• [ASSIGNMENT]: A single number is the whole answer: the tally of lines in the data below that include the word "obsoletes".

==== ENTRIES SUPPLIED

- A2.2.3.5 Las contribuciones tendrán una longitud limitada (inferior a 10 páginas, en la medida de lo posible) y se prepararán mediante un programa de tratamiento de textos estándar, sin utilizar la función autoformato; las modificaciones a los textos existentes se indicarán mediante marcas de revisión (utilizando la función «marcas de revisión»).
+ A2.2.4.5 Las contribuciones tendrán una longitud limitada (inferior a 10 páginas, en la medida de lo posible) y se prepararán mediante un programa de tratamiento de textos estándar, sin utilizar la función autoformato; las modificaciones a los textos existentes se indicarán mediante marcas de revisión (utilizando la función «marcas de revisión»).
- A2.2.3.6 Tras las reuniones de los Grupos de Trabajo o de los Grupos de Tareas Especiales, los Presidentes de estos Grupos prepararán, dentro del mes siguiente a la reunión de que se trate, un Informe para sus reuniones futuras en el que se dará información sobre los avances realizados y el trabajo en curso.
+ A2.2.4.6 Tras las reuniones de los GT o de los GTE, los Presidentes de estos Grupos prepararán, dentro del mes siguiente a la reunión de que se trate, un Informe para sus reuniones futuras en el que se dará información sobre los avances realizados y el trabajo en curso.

========
==== ENTRIES SUPPLIED

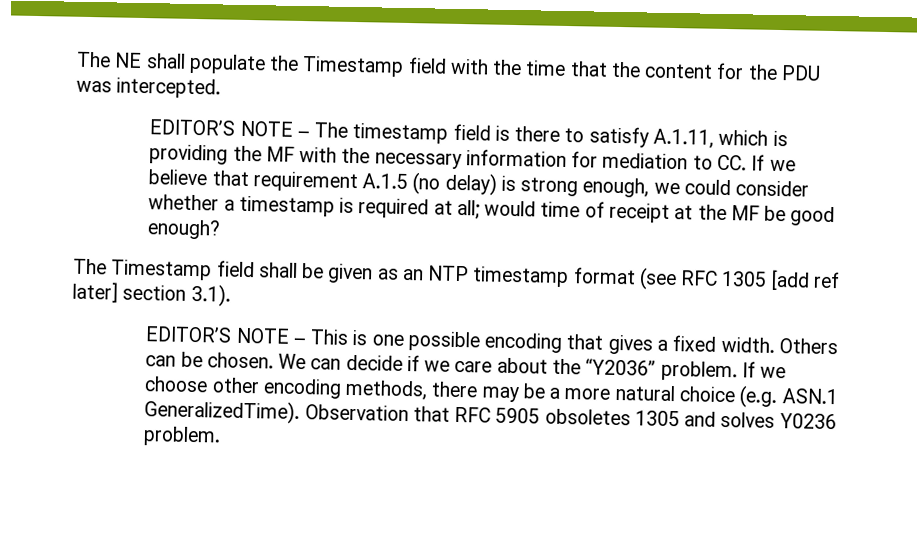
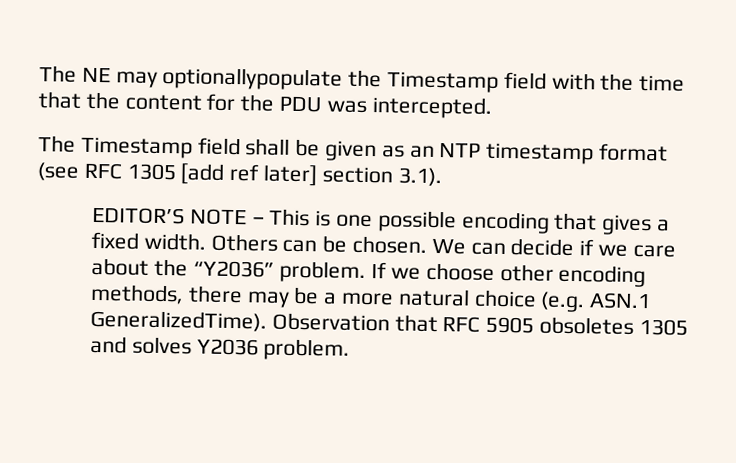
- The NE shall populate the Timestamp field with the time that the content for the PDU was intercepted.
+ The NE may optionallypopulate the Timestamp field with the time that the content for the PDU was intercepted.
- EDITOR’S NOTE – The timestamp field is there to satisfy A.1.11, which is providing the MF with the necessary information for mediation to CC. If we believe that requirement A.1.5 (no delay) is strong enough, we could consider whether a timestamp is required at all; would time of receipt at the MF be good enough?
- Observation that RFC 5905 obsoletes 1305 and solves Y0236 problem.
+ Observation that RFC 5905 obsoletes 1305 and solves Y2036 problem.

========

• [ANSWER SPACE]: 2